Everybody wants to help. I mean, they want to get in there. And so they've been trying to preach that, hey, if you're not needed, please do not come. And they do their best to get people to leave the scene, but we're all about the same. Once we're there, we're kind of stuck and everybody wants to see and get all the details before they they clear the scene. So it it's hard.

Sarah, does that not open up like a an opportunity for follow on kind of attacks as as you were kind of saying that the law enforcement attack piece? Yeah, it's very concerning, right, because part of the plot is to sideline first responders. We haven't exactly figured out what their intent is. But as you know, if you've especially we're talking about Afghanistan where they train, they will do this right. They will set off a bomb, first responders come and then they do

a follow on attack. So, so it is very concerning and we need it to be clear to law enforcement. Like, you know, he was just saying people may show up and you assume they're law enforcement and they're not the attackers, right. And we've recently had cases of this, of al Qaeda doing this in Somalia. I don't know if you saw the video a couple weeks ago, but the senior commander was giving the rally call to his troops,

right? They're going to go out and fight al Shabaab. And one of his own soldiers walked over and shot him in the head. Well, it wasn't a soldier. It was just a man in one of his soldiers uniforms. If they had looked closely, he didn't have even the right weapon that they were issued. But nobody really was paying attention. And those little things matter, right in these situations.

One of the other problems we've been seeing locally is I mean social media is sometimes our worst nightmare is some of the school stuff is when it hits social media every parent shows up. They gridlock on call the streets. So not reality. Even if we wanted to clear the scene we can't because of all the follow on people that heard about the call. They block all the streets. Not terrorism, but the West fertilizer explosion in West TX when it blew up.
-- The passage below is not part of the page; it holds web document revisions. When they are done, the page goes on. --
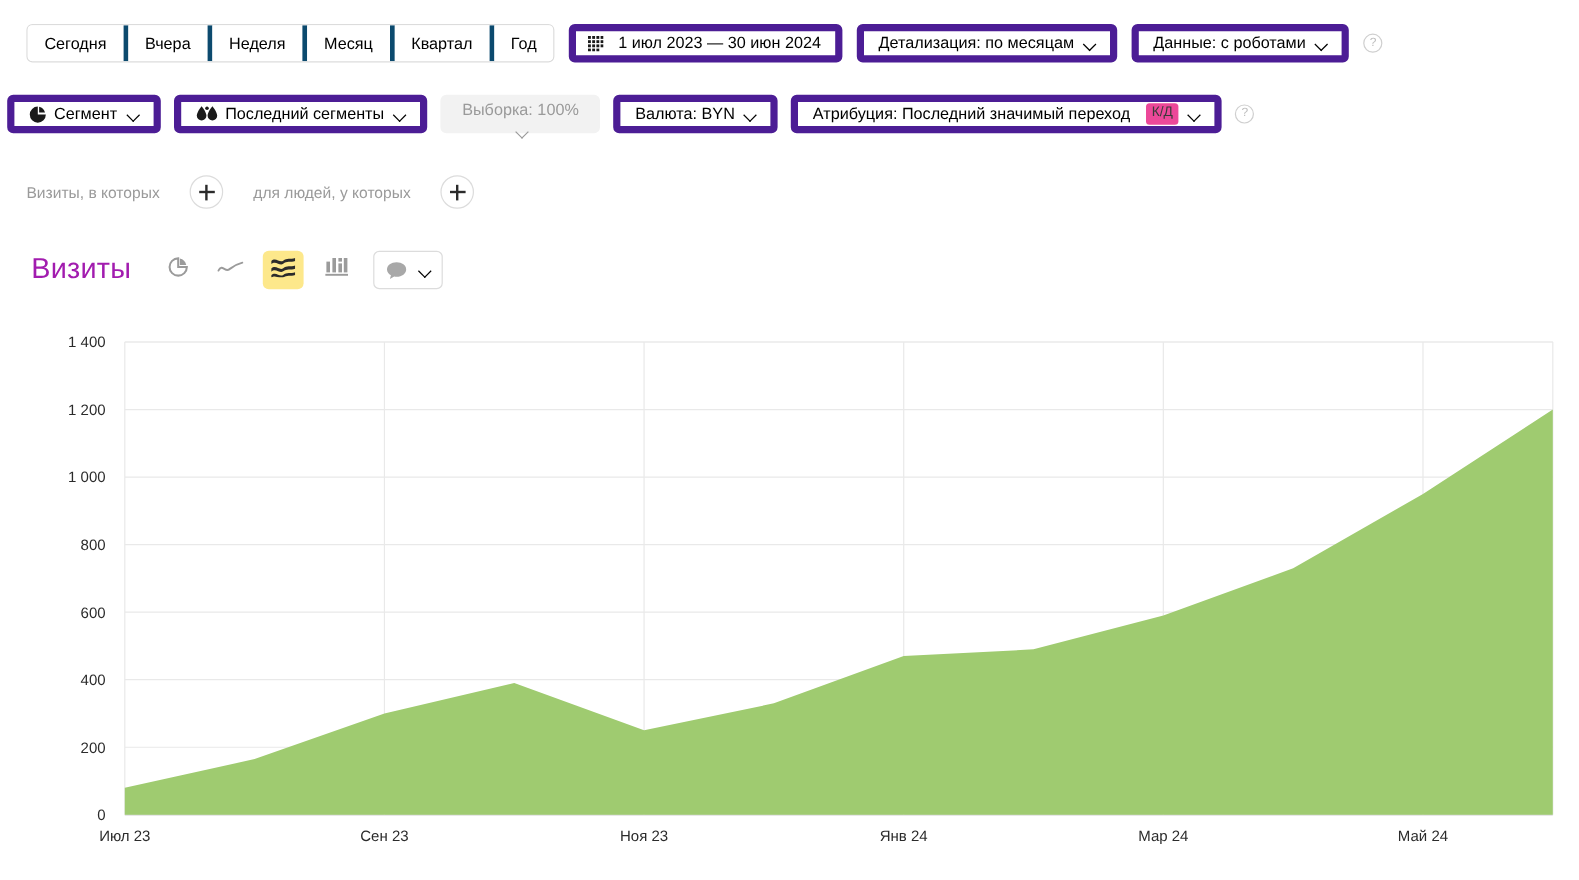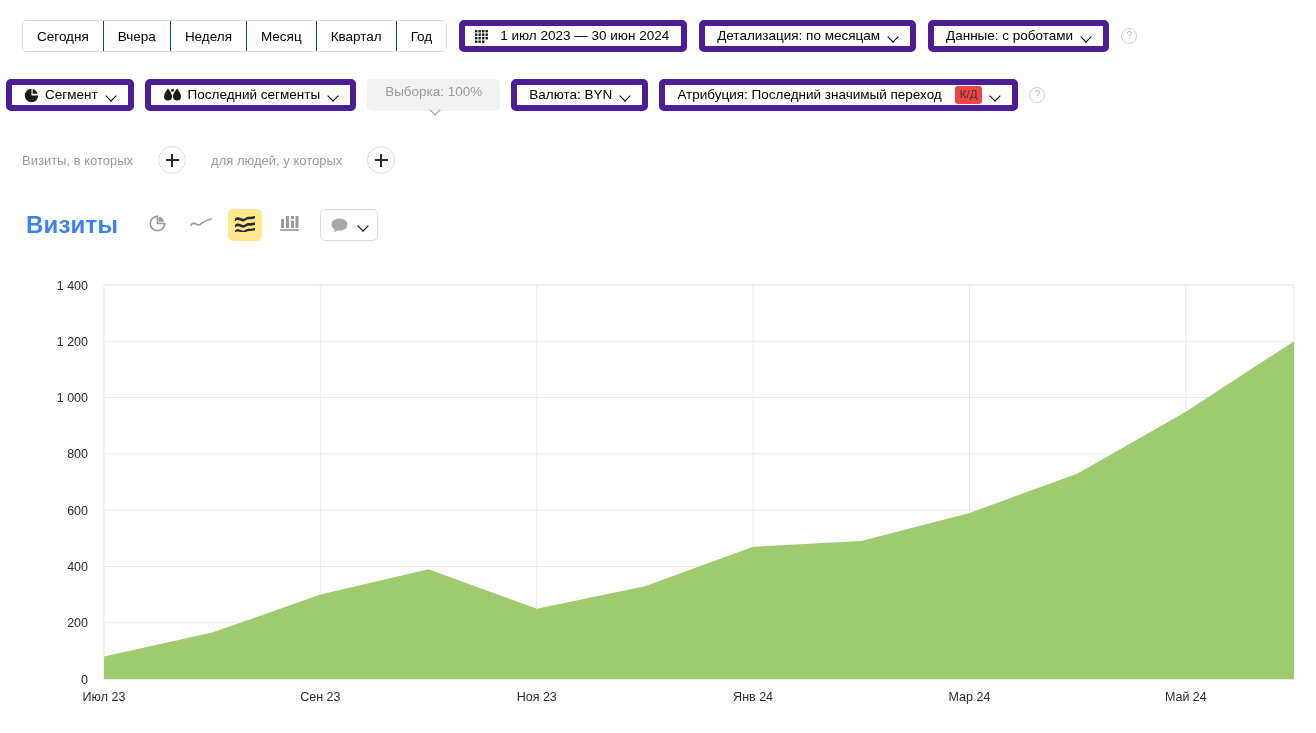--- a/index.html
+++ b/index.html
@@ -33,21 +33,21 @@
   }
   .btn.disabled .caret::before { border-color:#9a9a9a; }
 
   
   .toolbar-row1 { position:absolute; left:22px; top:20px; display:flex; align-items:center; gap:12px; }
   .seg-group { display:flex; border:1px solid #dcdcdc; border-radius:5px; overflow:hidden; background:#fff; }
   .seg-group .seg {
     height:30px; padding:0 14px;
     display:flex; align-items:center; justify-content:center;
     font-size:13.5px; color:#000; background:#fff;
-    border-right:1px solid #0c4a6e; cursor:pointer; white-space:nowrap;
+    border-right:4px solid #0c4a6e; cursor:pointer; white-space:nowrap;
   }
   .seg-group .seg:last-child { border-right:none; }
 
   .date-btn { padding-left:10px; }
   .cal-icon {
     display:inline-block; width:13px; height:13px; margin-right:6px; flex:none;
   }
 
   .help-icon {
     display:inline-flex; align-items:center; justify-content:center;
@@ -55,21 +55,21 @@
     border:1.2px solid #cfcfcf; color:#bdbdbd;
     font-size:10px; line-height:1; cursor:pointer; flex:none;
   }
 
   
   .toolbar-row2 { position:absolute; left:6px; top:79px; display:flex; align-items:center; gap:11px; }
   .pie-icon { width:15px; height:15px; flex:none; }
   .drops-icon { width:19px; height:15px; flex:none; }
   .attr-chip {
     display:inline-block; margin-left:7px; padding:1px 5px;
-    background:#ef4444; border-radius:3px;
+    background:#ec4899; border-radius:3px;
     font-size:11.5px; color:#3a3a3a; line-height:1.35;
   }
 
   
   .filter-row {
     position:absolute; left:22px; top:146px;
     display:flex; align-items:center; gap:25px;
     font-size:13px; color:#9a9a9a;
   }
   .plus-btn {
@@ -80,21 +80,21 @@
   }
   .plus-btn::before, .plus-btn::after {
     content:""; position:absolute; background:#333;
   }
   .plus-glyph { position:relative; width:13px; height:13px; }
   .plus-glyph::before { content:""; position:absolute; left:0; top:5.5px; width:13px; height:2px; background:#2b2b2b; }
   .plus-glyph::after  { content:""; position:absolute; top:0; left:5.5px; width:2px; height:13px; background:#2b2b2b; }
 
   
   .chart-head { position:absolute; left:26px; top:209px; display:flex; align-items:center; gap:0; }
-  .chart-title { font-size:24px; color:#3b82f6; font-weight:700; letter-spacing:.2px; margin-right:22px; }
+  .chart-title { font-size:24px; color:#a21caf; font-weight:400; letter-spacing:.2px; margin-right:22px; }
   .vtype {
     width:34px; height:32px; border-radius:5px;
     display:flex; align-items:center; justify-content:center;
     cursor:pointer; margin-right:10px; flex:none;
   }
   .vtype.active { background:#fde88b; }
   .annot-btn {
     display:inline-flex; align-items:center; gap:8px;
     height:32px; padding:0 9px 0 10px; margin-left:4px;
     border:1px solid #dcdcdc; border-radius:5px; background:#fff; cursor:pointer;

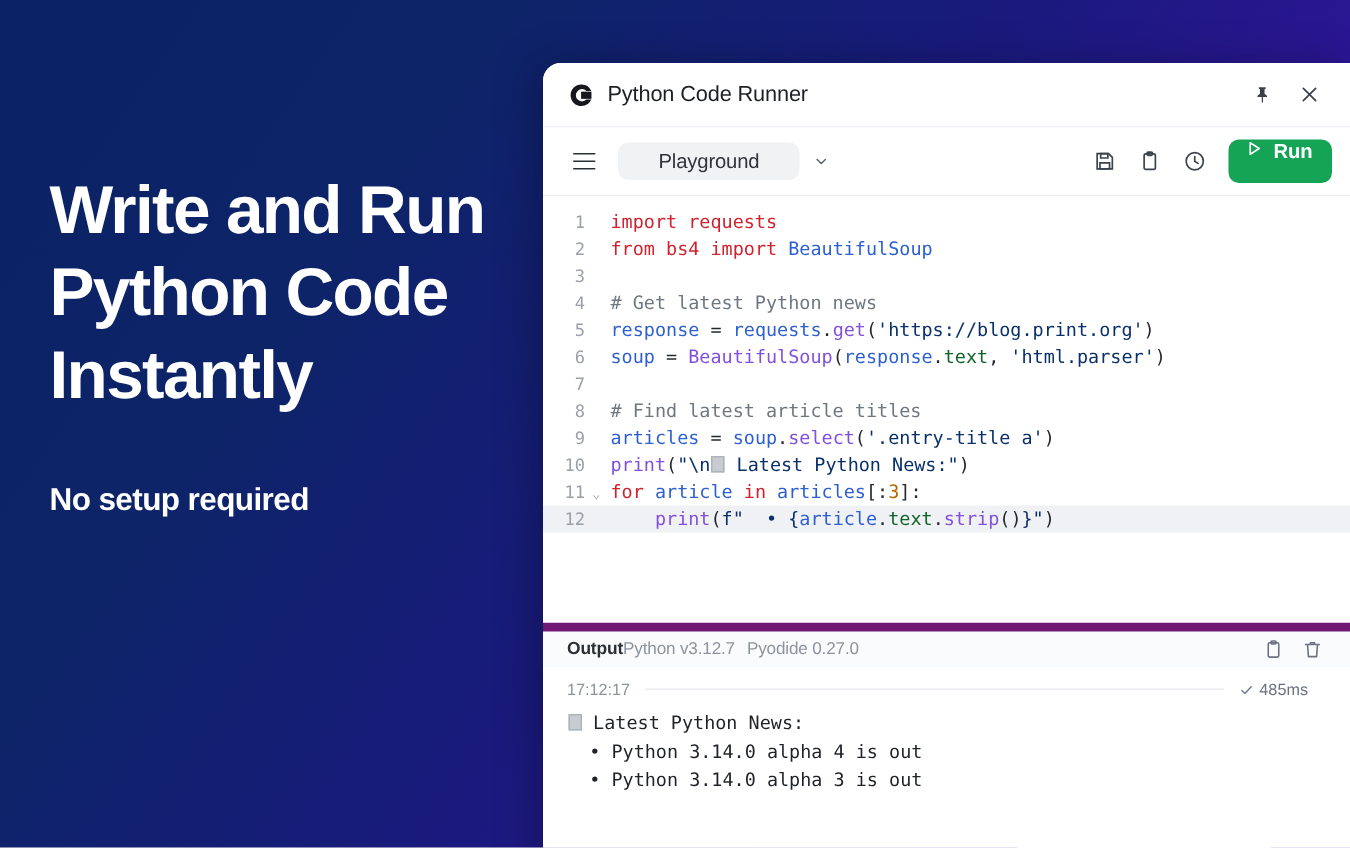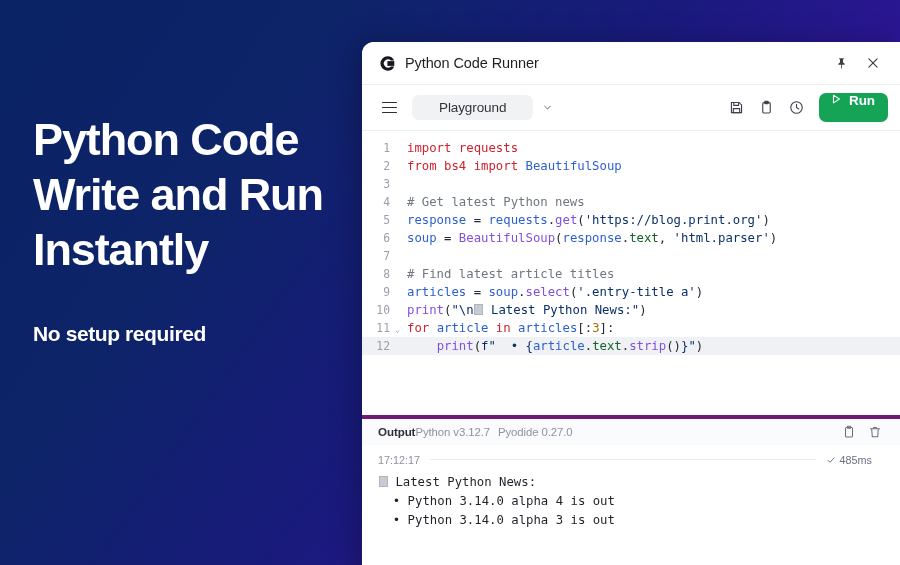--- a/index.html
+++ b/index.html
@@ -201,21 +201,21 @@
     margin: 0 0.5px;
   }
 
   
   .output-head {
     flex: 0 0 30px;
     height: 30px;
     display: flex;
     align-items: center;
     padding: 0 12px 0 16px;
-    border-top: 4px solid #701a75;
+    border-top: 6px solid #701a75;
     background: #fafbfc;
   }
   .out-label {
     font-size: 11.6px;
     font-weight: 700;
     color: #2b3038;
     letter-spacing: -0.1px;
   }
   .out-meta {
     font-size: 11.4px;
@@ -257,22 +257,22 @@
     line-height: 19px;
     color: #1f2328;
     white-space: pre;
   }
 </style>
 </head>
 <body>
 
 <div class="promo">
   <div class="promo-title">
+    <div>Write and Run</div>
     <div>Python Code</div>
-    <div>Write and Run</div>
     <div>Instantly</div>
   </div>
   <div class="promo-sub">No setup required</div>
 </div>
 
 <div class="window">
 
   <div class="titlebar">
     <span class="brand-logo">
       <svg width="17" height="17" viewBox="0 0 17 17">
That's The thing is everybody came to help, but they gridlocked every street in this small town where nobody could get in or out. And most of the patients actually had to be flown out because there's no way to get them out by streets. Yeah, there's another concerning issue too. If you're talking about cities, it's this concept of walkaways, right? Like an attack happens, people get paralyzed, they abandoned their vehicles and it blocks the road even if they weren't

intending to get in the way. And so we have to keep that in mind too and have a plan for that. What do we think this plan looks like, gents? I think it starts with table tops, mutual aid table tops between EMS, fire and police with mutual aid.

And that just takes egos to be dropped at the table to say that if this happens, no one of us, no one entity can handle if it happens in our jurisdiction mutually because they all have mutual aid agreements where city one and City 2, if something happened, City 2 will come in and help city one.

So getting all of your mutual aid partners together and literally just starting on a very high level and Kevin Boone chime in. But I think getting that tabletop because that's nothing happens until you get all the egos to drop and say if this happens, what can we actually manage with the resources and time we have? Now you're absolutely true. I mean, we've worked really hard on getting all the neighboring cities and departments around us to work together. And it's, it's crazy how many

years that takes. But some of this I've been working on for 1015 years. Just to get people to talk about the time you get to where you think you haven't solved a chief of retire City Council changes over its mayor's change. Then you almost have to start some of the talks over and convince them of what you're trying to achieve. It's just it's kind of this constant rolling plan that you never can quite get to succeed because of just turnover.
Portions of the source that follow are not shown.